My allergies are still acting up, despite the medicine I am taking. I had a bit of chest cold, but it seems to have gone away on its own. It is time to restart my plan from the start of the year: getting my BMI down. But the plan has changed. Instead of walking for one hour per day — roughly equivalent to what I would have done in Finland — I decided to be both more and less ambitious.
I am going to follow the training programme from “The Lore of Running”. I have made a separate page for it, where I will also keep a log of my activity. (It should also appear on the right-hand side of this page.) The programme is very light to begin with, but it builds up, and towards the end of the year I should be able to run a marathon. Able to.

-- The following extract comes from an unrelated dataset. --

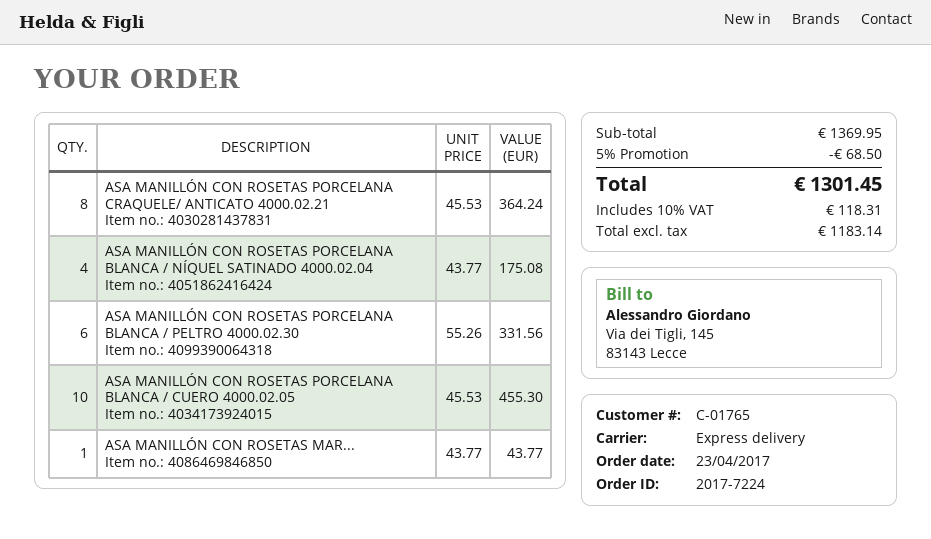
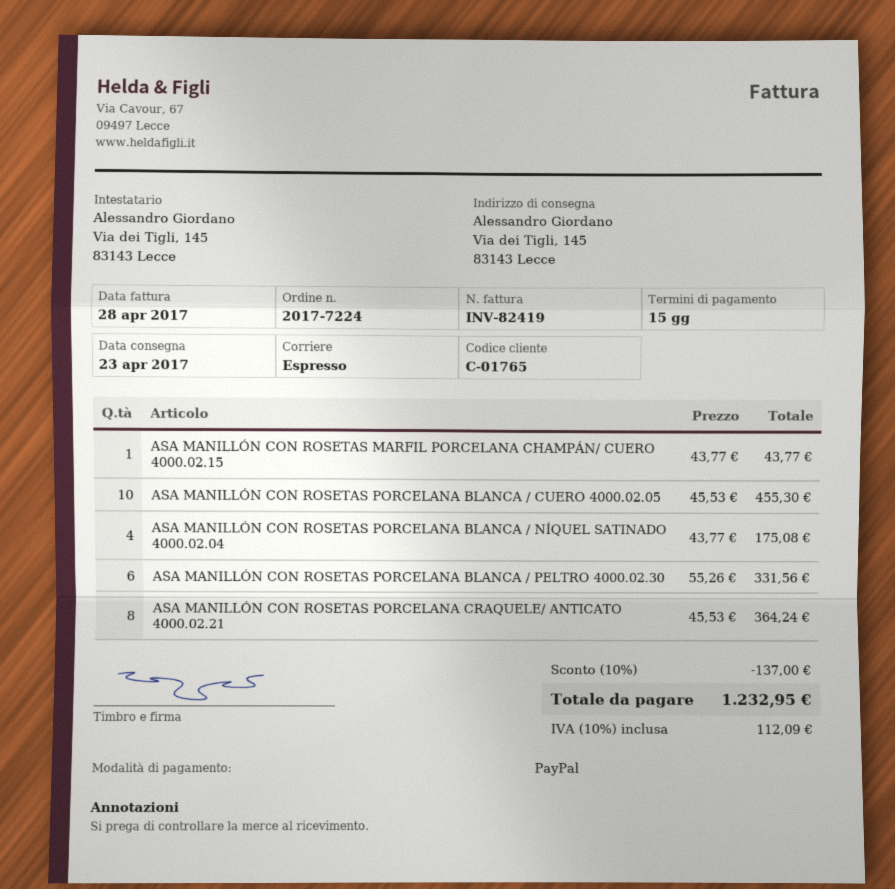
discount: 5% = 68.50 -> 10% = 137.00
tax: 10% = 118.31 -> 10% = 112.09
total: 1301.45 -> 1232.95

Pro’s: (1) Unlike the “walk-an-hour-a-day” plan, it provides a little variation. (2) It is less time consuming initially and it is only once I have committed myself for a month or two that it becomes more demanding. (3) It gives me something to look forward to. (4) There is some science behind it.
Con’s: (1) Walking for 20 minutes for next month or so seems a little trivial. (2) It is quite a long-term commitment.
I’ll try to stick to it religiously (i.e., mindlessly). I am hoping that, like this blog, once the ball is rolling, I’ll a compulsion to keep it rolling. We’ll have to see how it goes.
Good luck, mate! But with a backache history, I should be adding some regular abdominal exercise to the training schedule, or else it’s likely anatomy will get in the way of religion…
Thanks for the tip. I have to go to the physio in any case, per my doctor’s instructions. This is another good reason for me to make an appointment.